Practical Artificial Intelligence for the IoT

Danilo Pietro Pau
July 22, 2021


This article proposes a practical methodology and associated tools for next-generation IoT developers who aim to productively conceive and deploy IoT applications with interoperable artificial neural networks (ANN) into resource-constrained microcontrollers (MCU).

Educating future computer-science engineers on artificial intelligence (AI) and ANN for embedded systems requires a consistent study plan. The embedded industry is struggling to find well-prepared B.Sc., M.Sc., and Ph.D. degreed engineers who are fluent in python and C/C++ programming. Thus, there is a resource gap that will take several years to be filled.

Academia has recognized this disparity and is taking steps to compensate. One example is an initiative between Harvard University and Edx with the courses Fundamentals of TinyML[1], Applications of TinyML[2], and Deploying TinyML[3] that focus on the basics of machine learning and embedded systems by teaching how to program in TensorFlow Lite for MCUs. The program teaches IoT practitioners to write machine learning (ML) models for resource-constrained MCUs and a range of student-designed IoT applications.

And industry? What help can it provide? STMicroelectronics in cooperation with the Università di Catania has developed the Programming in Embedded Systems: from the basics of the Microcontroller to Artificial Intelligence[4] course, which is a clear demonstration of the industry’s interest in facilitating teaching to a large community of IoT practitioners. Programs like this will facilitate graduates being prepared to find ML jobs more easily in an environment rich with opportunities to drive their future professional growth.

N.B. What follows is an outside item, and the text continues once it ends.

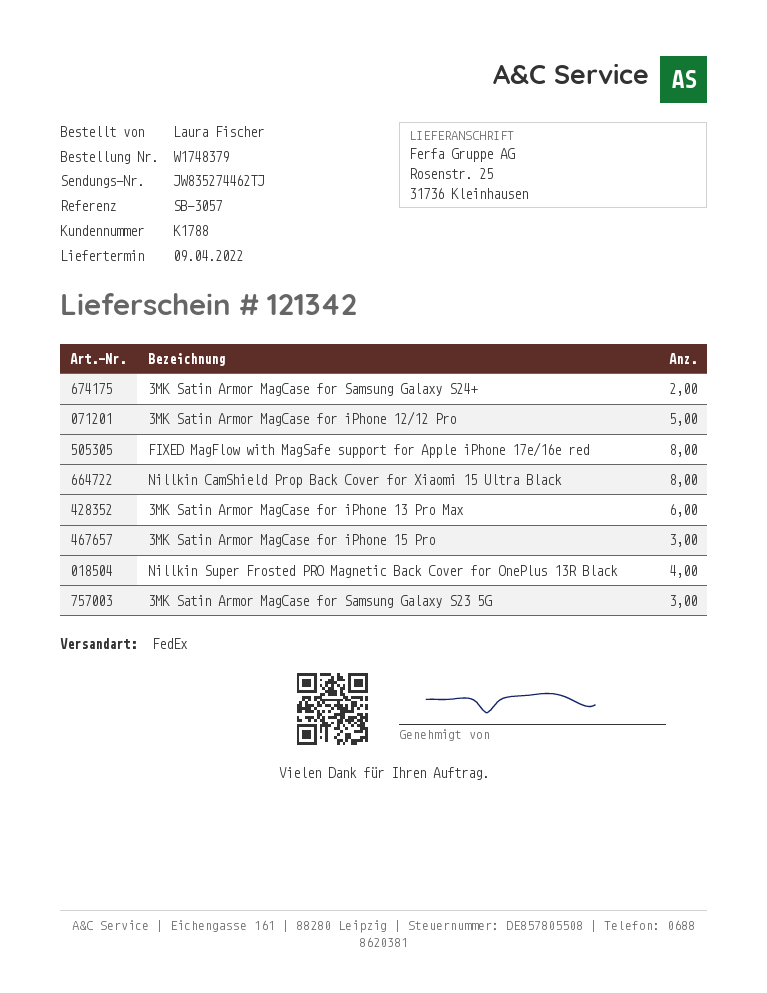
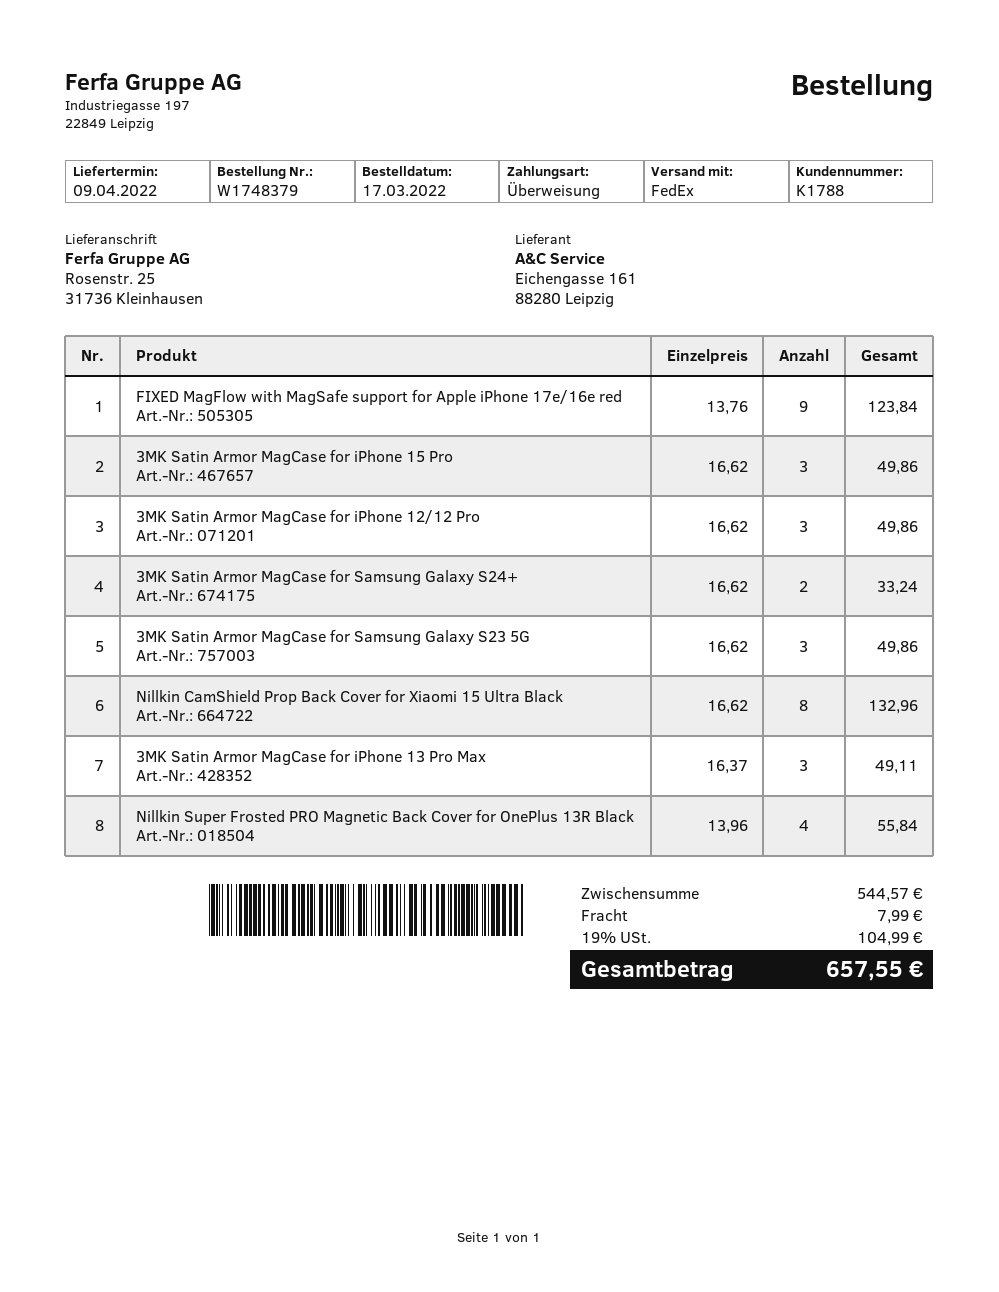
3MK Satin Armor MagCase for iPhone 12/12 Pro: 5 -> 3
FIXED MagFlow with MagSafe support for Apple iPhone 17e/16e red: 8 -> 9
3MK Satin Armor MagCase for iPhone 13 Pro Max: 6 -> 3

When developing IoT applications based on ANN that can be mapped onto tiny MCUs, the steps must be simple and easy to learn. We are proposing a simple, easy, inexpensive, and productive 5-step methodology, as shown in Figure 1:

  1. Define an IoT application: first define an applicative problem to be solved and be prepared, accordingly, to capture enough representative data about the physical phenomena that will be subject to ANN processing for that data to be meaningful. This usually involves placing sensors at, on, or near the physical object to be monitored to record its state and associated changes over time. Examples of physical parameters include acceleration, temperature, sound, pressure, vision, thermal imaging, battery charge, and others depending on the target IoT application.
  2. Create an ANN, which requires labeled data that have been acquired from sensors and doing pre-processing. In "supervised learning," the designer must associate elements of the data set to semantically defined labels so that an input-output relation is uniquely set by construction. This classified set is the "ground truth" that will be used to train the ANN and then validate it by using a proper partition of it. The designer must decide the type of topology the ANN should feature to learn from the data and achieve high accuracy for the target IoT application. Usually, this step requires using one of the popular off-the-shelf deep learning frameworks to architect, train, and test the ANN topologies.
  3. Train the ANN, which involves passing the data sets through the ANN iteratively so that the ANN's outputs can minimize any adopted error criteria. ANN definition, training, and testing are typically performed using an off-the-shelf deep learning framework like said in the previous step. This training is usually done on a powerful computing platform (like a server with GPUs), that features virtually unlimited memory and computational power, to allow many epoch-based iterations until the output data converges to satisfactory accuracy. This training produces a pre-trained ANN stored in a file with the format of the deep-learning framework adopted (e.g. Keras .h5, Tensorflow Lite .tflite, Pytorch/MXNet/Paddle Paddle .onnx). These are interoperable file formats and de facto industry standards (Google) or specified by a large community (ONNX).
  4. Convert the ANN into optimized code for the MCU: to avoid an unproductive, repetitive, error-prone, hand-crafted C-code development, STMicroelectronics designed a technology that allows fast, accurate, automatic conversion of pre-trained ANNs into optimized C code. This C-code can run on a tiny MCU with full validation and built-in performance-characterization facilities without any need to hand-craft them. The technology, embodied in freely available tools[5],[6], guides IoT practitioners and developers through the selection of the MCU (using ST’s STM32 and SPC58 families) and provides rapid and detailed feedback on the implementation implications of the ANN on the selected MCU, for both IoT (STM32) and Automotive (SPC58) applications. Validation of the ANN against the deep learning run time can run both on the PC and the target MCU. This technology does not pose any specific constraint on the IoT application, while it facilitates its integration into the design flow using a well-defined set of public application program interfaces (APIs). It also offers simple and efficient interoperability with popular deep-learning training tools widely used by the AI developer’s community.
  5. Finally, embed the ANN into an MCU integrated into the IoT application for field trials and in-field validation.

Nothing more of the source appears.